Durante 2017, 2018 y 2019, de acuerdo con distintas fuentes y estimaciones, venezolanas e internacionales, las ejecuciones extrajudiciales alcanzaron cifras entre 6.000 y 7.000 por año. Hay que añadir -y esto es realmente una novedad- que cada vez son más reiterados los testimonios y evidencias que nos señalan que conocidos delincuentes participan en las operaciones de eliminación, en calidad de “invitados”, lo que potencia la letalidad y atrocidad con que se asesina, bajo el pretexto de que las víctimas habrían ofrecido resistencia.
Pero el régimen no solo mata haciendo uso de los escuadrones de la muerte (porque eso es la FAES: escuadrones de la muerte): también lo hace en las calles, acabando con las vidas de ciudadanos que ejercen su derecho a la protesta. Que la muerte ha adquirido las proporciones de una política de Estado, concienzudamente planificada y ejecutada, lo demuestra lo siniestro de las actuaciones: se utilizan, no recursos ni tácticas disuasorias, sino que se dispara a matar. Entre 2014 y 2019, alrededor de 400 ciudadanos indefensos, un alto porcentaje de ellos jóvenes entre los 18 y 30 años de edad, han sido asesinados por funcionarios militares y por miembros de los colectivos.

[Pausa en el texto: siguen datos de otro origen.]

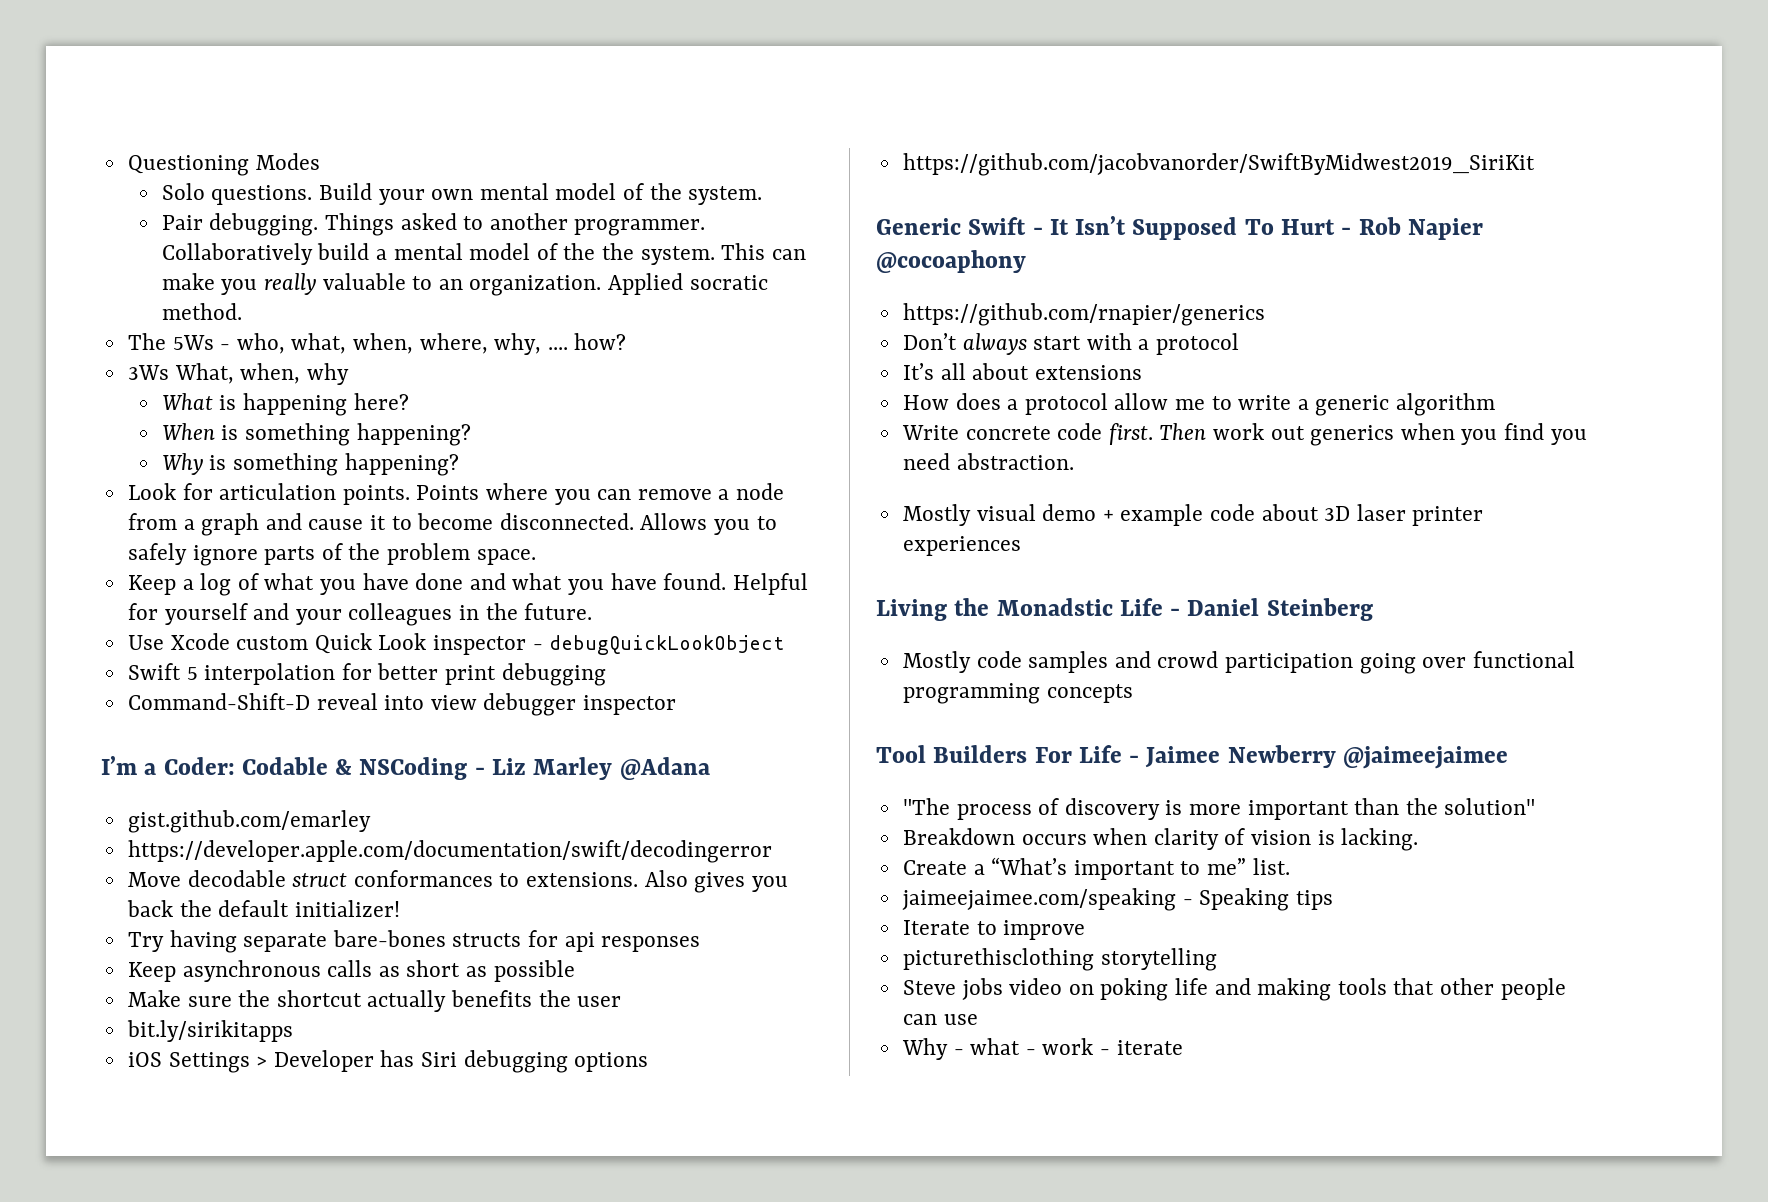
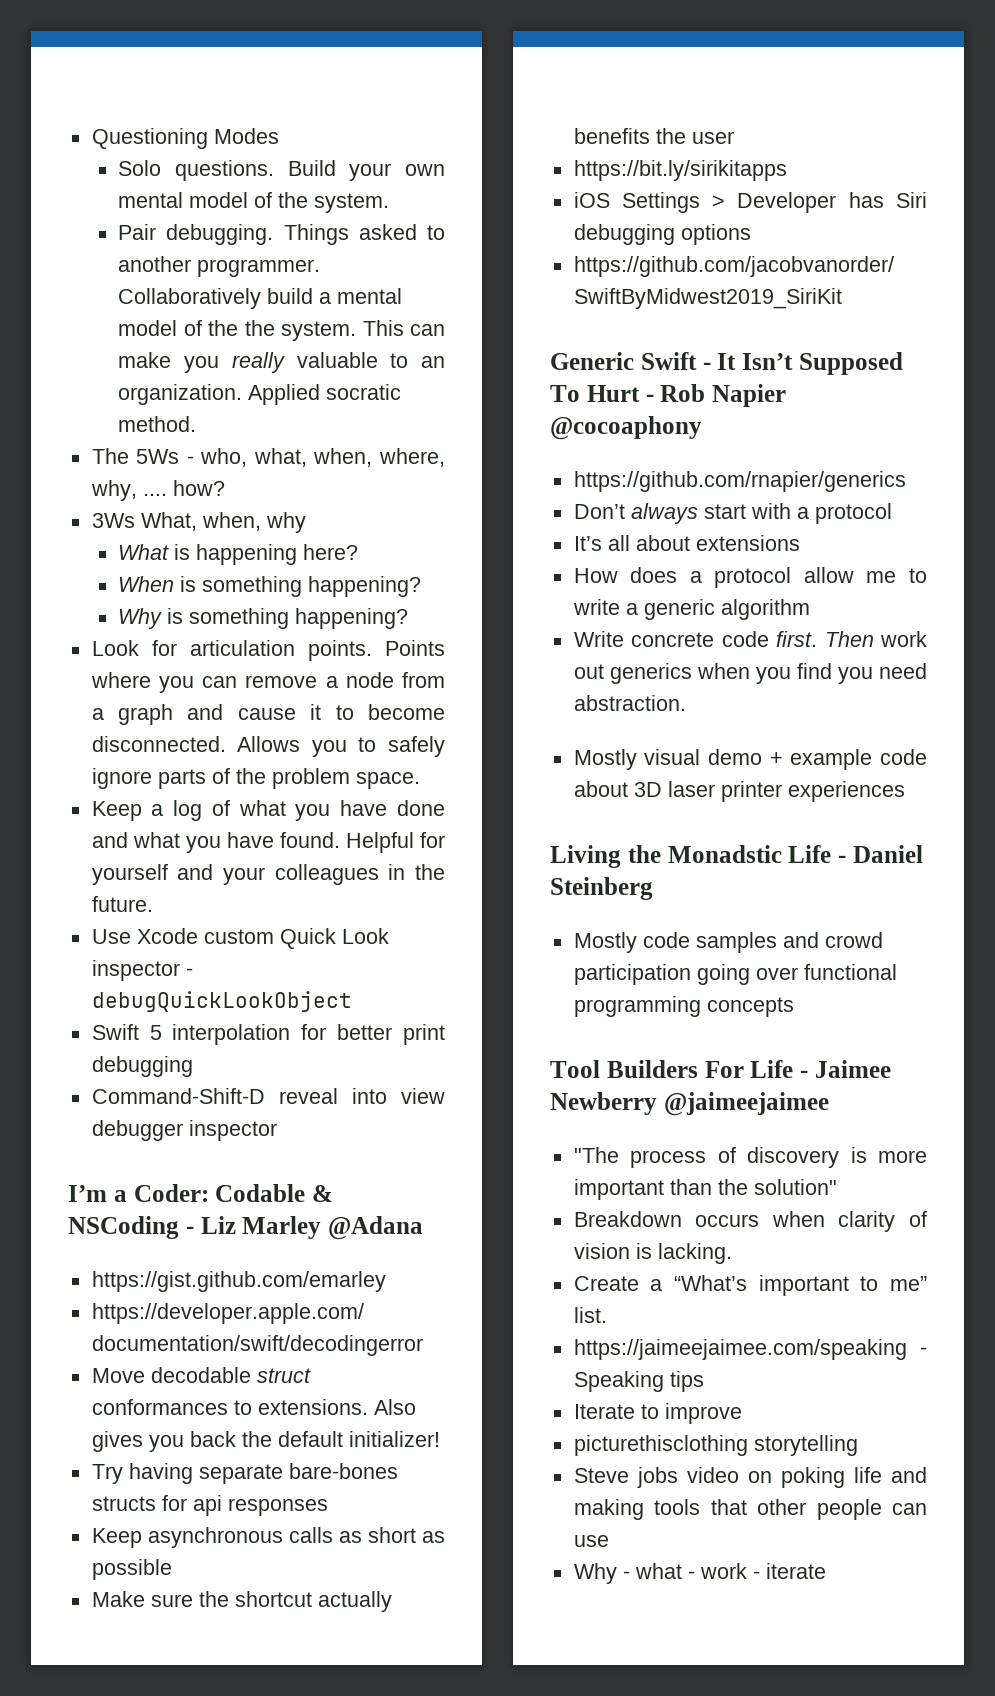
[127,810,371,833] gist.github.com/emarley -> [91,1271,386,1292] https://gist.github.com/emarley
[126,1020,293,1042] bit.ly/sirikitapps -> [573,160,787,181] https://bit.ly/sirikitapps
[901,888,1176,911] jaimeejaimee.com/speaking -> [573,1339,907,1360] https://jaimeejaimee.com/speaking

Que se detenga y se torture y se mate y se persiga a personas por disentir del régimen; que el poder establezca alianzas con bandas armadas -colectivos- para reprimir, ejercer el control social o para instalar en guaridas debidamente protegidas a narcoterroristas buscados en el resto del planeta; que se impida el derecho a la defensa, al debido proceso y el acceso a servicios médicos y tratamientos para los presos políticos; que se cometan allanamientos a viviendas sin cumplir ningún procedimiento legal, y se aprovechen los mismos para robar todo lo que encuentran a su paso, golpear a personas enfermas e indefensas, y hasta para destruir bienes de carácter doméstico; que se llegue al extremo de detener a ciudadanos que transitan por las calles, rumbo a sus hogares o a sus trabajos o a sus centros de estudios, y que se les someta a prisión y se los extorsione, sin que ello tenga ninguna consecuencia; que a los funcionarios militares se les haya concedido el control de la distribución de combustibles, y que ello haya derivado, por una parte, en una red nacional de corrupción, de venta ilegal de bidones y de turnos en las estaciones de gasolina; y, por otra parte, en la represión de los ciudadanos que protestan porque se les niega el derecho a un bien de primera necesidad, represión que ha llegado al extremo del asesinato, todo esto nos dice: lo nuevo de la violencia en Venezuela, lo real y significativamente nuevo, es un poder convertido en un enorme, tentacular y siniestro régimen delincuencial y asesino.
Lo nuevo -es mi conclusión, no de los autores del libro que menciono al comienzo del artículo- es el gigantismo, la universalidad, lo transversal, lo ilimitado de la corrupción y el uso de la muerte como herramienta de sometimiento. No hay exageración: no ámbito del poder en Venezuela que ejerza formas de violencia: saquea y mata; persigue y roba; extorsiona y miente; viola la ley y desconoce la voluntad popular; destruye las instituciones y corrompe; y, como si todo esto fuese poca cosa, aspira a que los venezolanos participemos en una farsa electoral, donde cada punto del proceso es obra de los más perversos delincuentes.